[Edit tracking data]
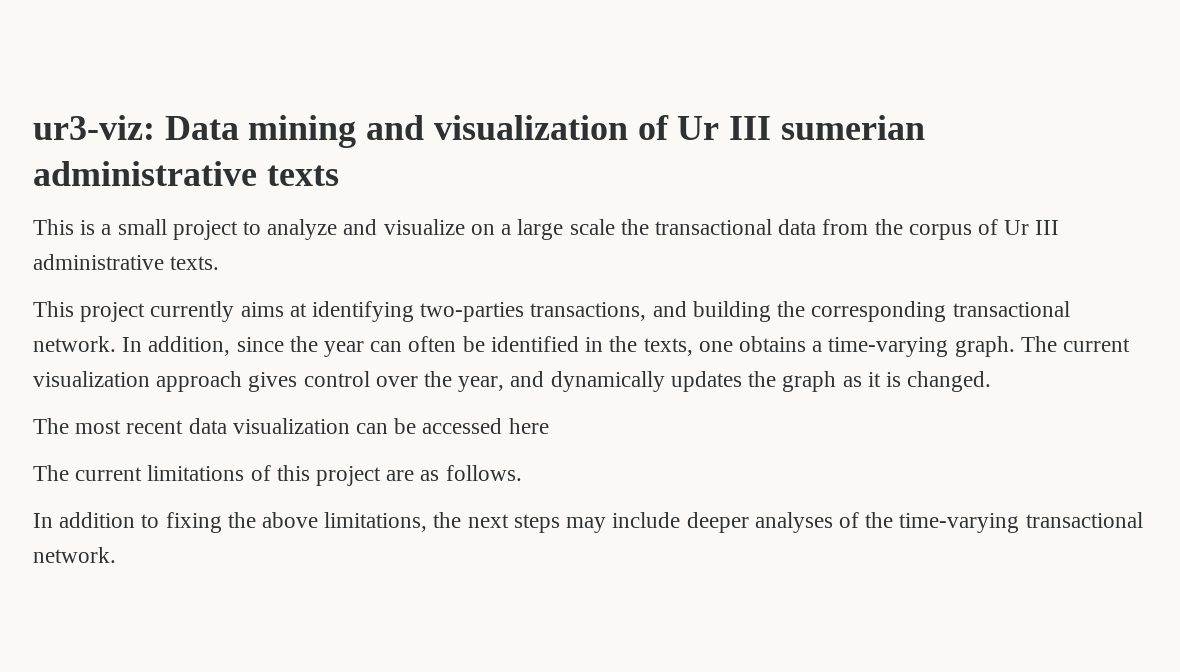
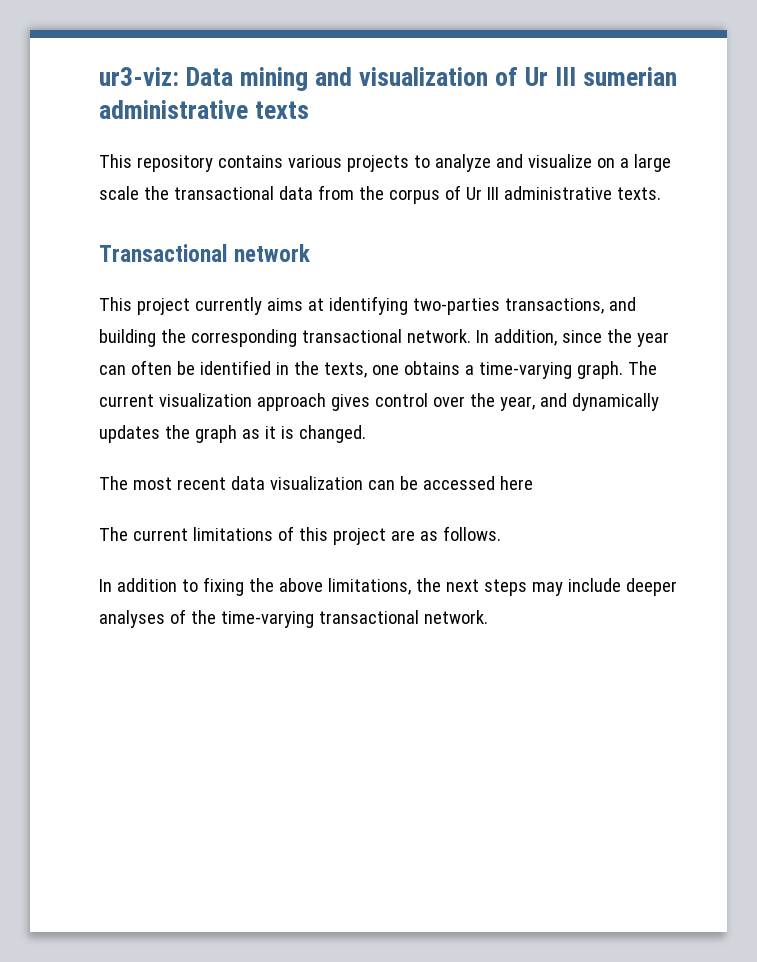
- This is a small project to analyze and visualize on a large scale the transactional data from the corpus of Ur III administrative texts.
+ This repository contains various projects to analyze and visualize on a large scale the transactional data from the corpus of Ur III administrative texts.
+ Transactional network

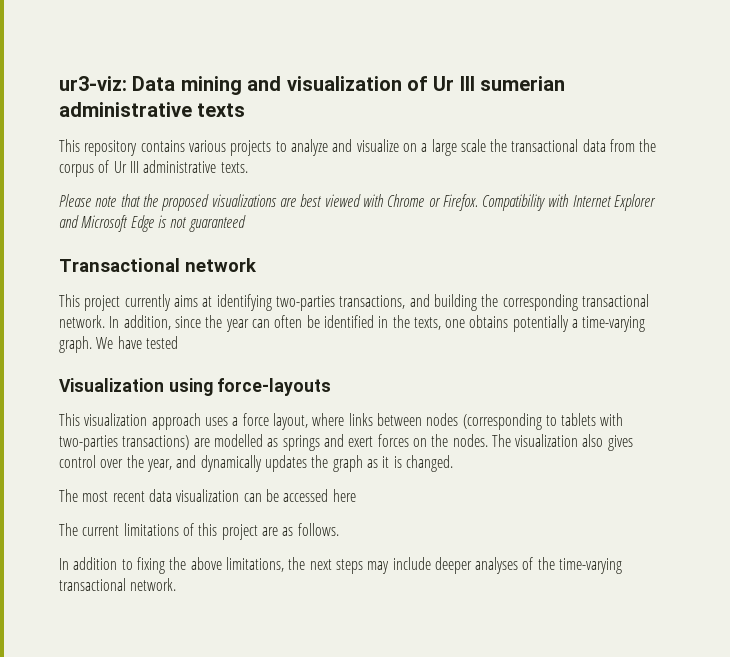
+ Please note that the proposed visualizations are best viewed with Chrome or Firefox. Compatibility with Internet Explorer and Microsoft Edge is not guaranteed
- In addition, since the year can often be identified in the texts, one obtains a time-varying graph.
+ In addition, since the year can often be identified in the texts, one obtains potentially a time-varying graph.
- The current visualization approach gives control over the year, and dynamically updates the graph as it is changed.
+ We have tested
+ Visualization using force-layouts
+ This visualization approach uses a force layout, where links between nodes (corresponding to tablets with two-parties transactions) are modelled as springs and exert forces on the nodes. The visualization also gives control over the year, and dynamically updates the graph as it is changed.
---
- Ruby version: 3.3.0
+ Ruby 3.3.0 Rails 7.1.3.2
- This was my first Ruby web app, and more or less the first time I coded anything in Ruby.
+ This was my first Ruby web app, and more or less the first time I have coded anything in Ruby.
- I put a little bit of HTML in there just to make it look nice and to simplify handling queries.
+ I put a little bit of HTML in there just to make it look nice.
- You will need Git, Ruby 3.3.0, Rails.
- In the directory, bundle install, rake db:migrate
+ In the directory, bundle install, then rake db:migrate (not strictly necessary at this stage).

Assigned task:
If a line above contains the word "just", list it.

Reply to the task:
- I put a little bit of HTML in there just to make it look nice and to simplify handling queries.
+ I put a little bit of HTML in there just to make it look nice.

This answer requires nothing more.